[Items from a data source]
-------

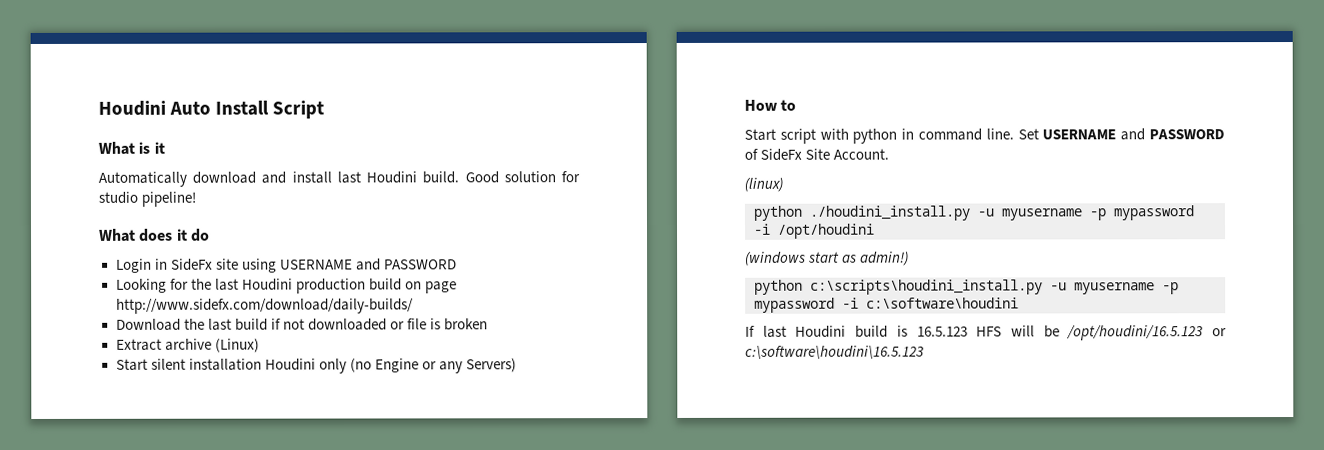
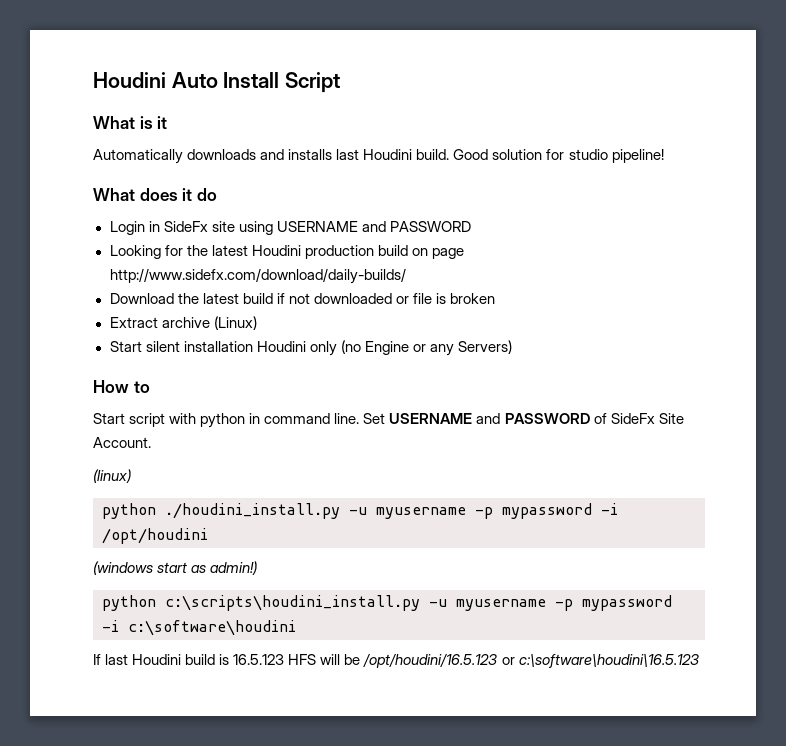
- Automatically download and install last Houdini build.
+ Automatically downloads and installs last Houdini build.
- Looking for the last Houdini production build on page http://www.sidefx.com/download/daily-builds/
+ Looking for the latest Houdini production build on page http://www.sidefx.com/download/daily-builds/
- Download the last build if not downloaded or file is broken
+ Download the latest build if not downloaded or file is broken

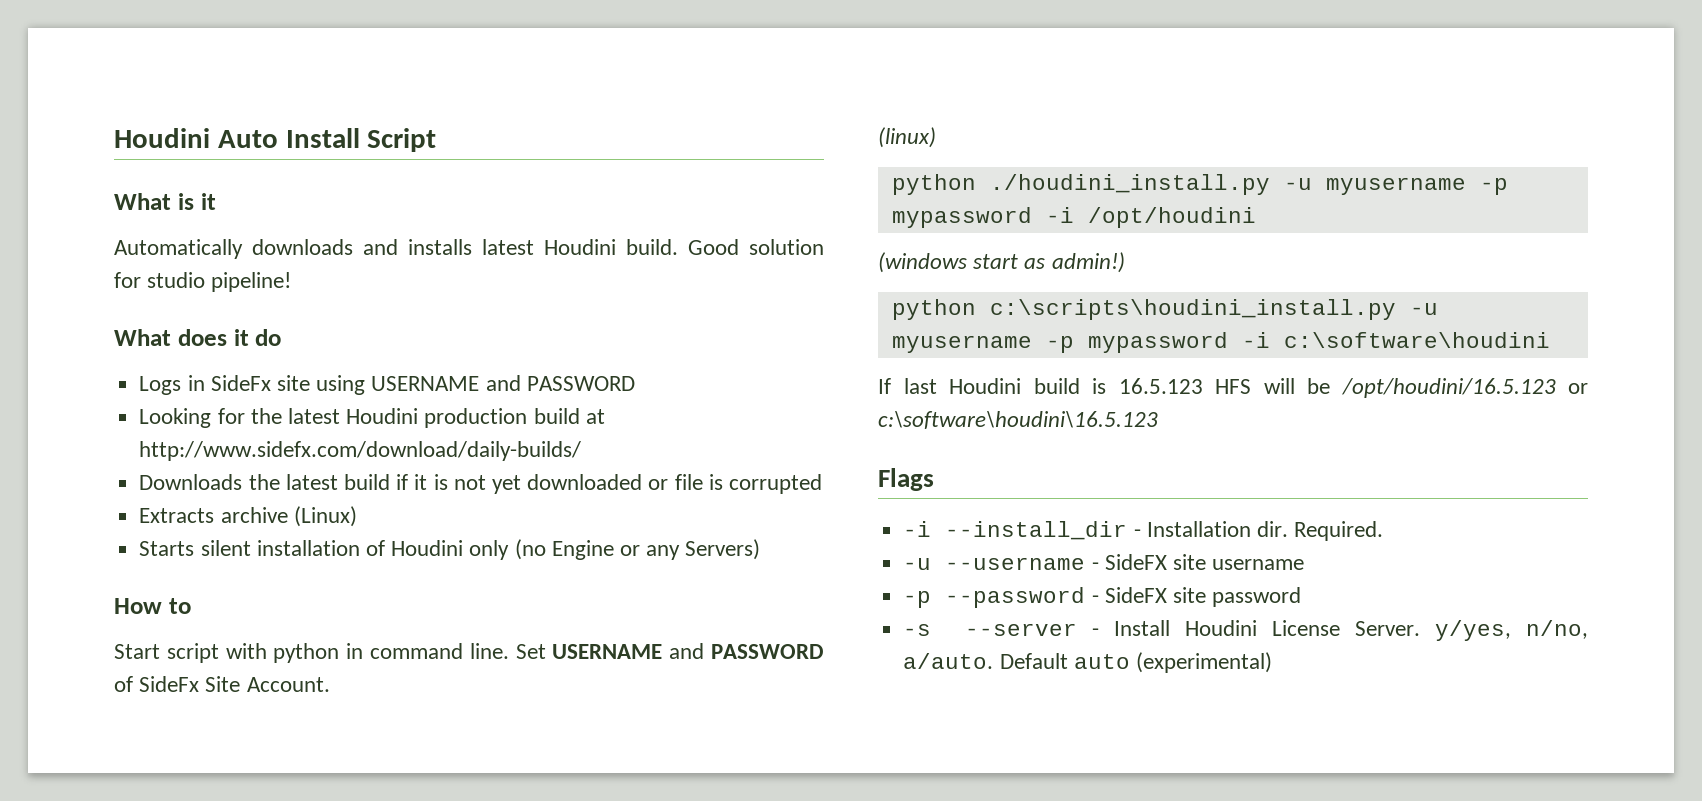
- Automatically downloads and installs last Houdini build.
+ Automatically downloads and installs latest Houdini build.
- Login in SideFx site using USERNAME and PASSWORD
+ Logs in SideFx site using USERNAME and PASSWORD
- Looking for the latest Houdini production build on page http://www.sidefx.com/download/daily-builds/
+ Looking for the latest Houdini production build at http://www.sidefx.com/download/daily-builds/
- Download the latest build if not downloaded or file is broken
- Extract archive (Linux)
+ Downloads the latest build if it is not yet downloaded or file is corrupted
+ Extracts archive (Linux)
- Start silent installation Houdini only (no Engine or any Servers)
+ Starts silent installation of Houdini only (no Engine or any Servers)
+ Flags
+ -i --install_dir - Installation dir. Required.
+ -u --username - SideFX site username
+ -p --password - SideFX site password
+ -s --server - Install Houdini License Server. y/yes, n/no, a/auto. Default auto (experimental)

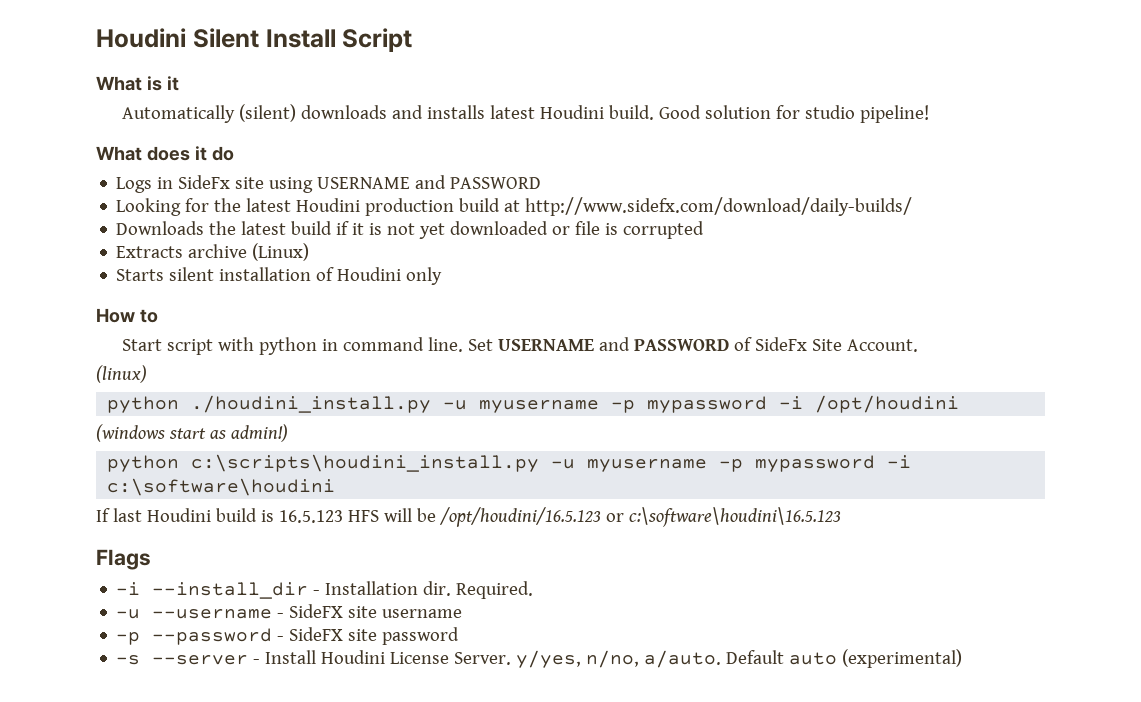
- Houdini Auto Install Script
+ Houdini Silent Install Script
- Automatically downloads and installs latest Houdini build.
+ Automatically (silent) downloads and installs latest Houdini build.
- Starts silent installation of Houdini only (no Engine or any Servers)
+ Starts silent installation of Houdini only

-------

How to complete this task - Print the entries above exactly, leaving pictures out.

Completed task -
- Automatically download and install last Houdini build.
+ Automatically downloads and installs last Houdini build.
- Looking for the last Houdini production build on page http://www.sidefx.com/download/daily-builds/
+ Looking for the latest Houdini production build on page http://www.sidefx.com/download/daily-builds/
- Download the last build if not downloaded or file is broken
+ Download the latest build if not downloaded or file is broken

- Automatically downloads and installs last Houdini build.
+ Automatically downloads and installs latest Houdini build.
- Login in SideFx site using USERNAME and PASSWORD
+ Logs in SideFx site using USERNAME and PASSWORD
- Looking for the latest Houdini production build on page http://www.sidefx.com/download/daily-builds/
+ Looking for the latest Houdini production build at http://www.sidefx.com/download/daily-builds/
- Download the latest build if not downloaded or file is broken
- Extract archive (Linux)
+ Downloads the latest build if it is not yet downloaded or file is corrupted
+ Extracts archive (Linux)
- Start silent installation Houdini only (no Engine or any Servers)
+ Starts silent installation of Houdini only (no Engine or any Servers)
+ Flags
+ -i --install_dir - Installation dir. Required.
+ -u --username - SideFX site username
+ -p --password - SideFX site password
+ -s --server - Install Houdini License Server. y/yes, n/no, a/auto. Default auto (experimental)

- Houdini Auto Install Script
+ Houdini Silent Install Script
- Automatically downloads and installs latest Houdini build.
+ Automatically (silent) downloads and installs latest Houdini build.
- Starts silent installation of Houdini only (no Engine or any Servers)
+ Starts silent installation of Houdini only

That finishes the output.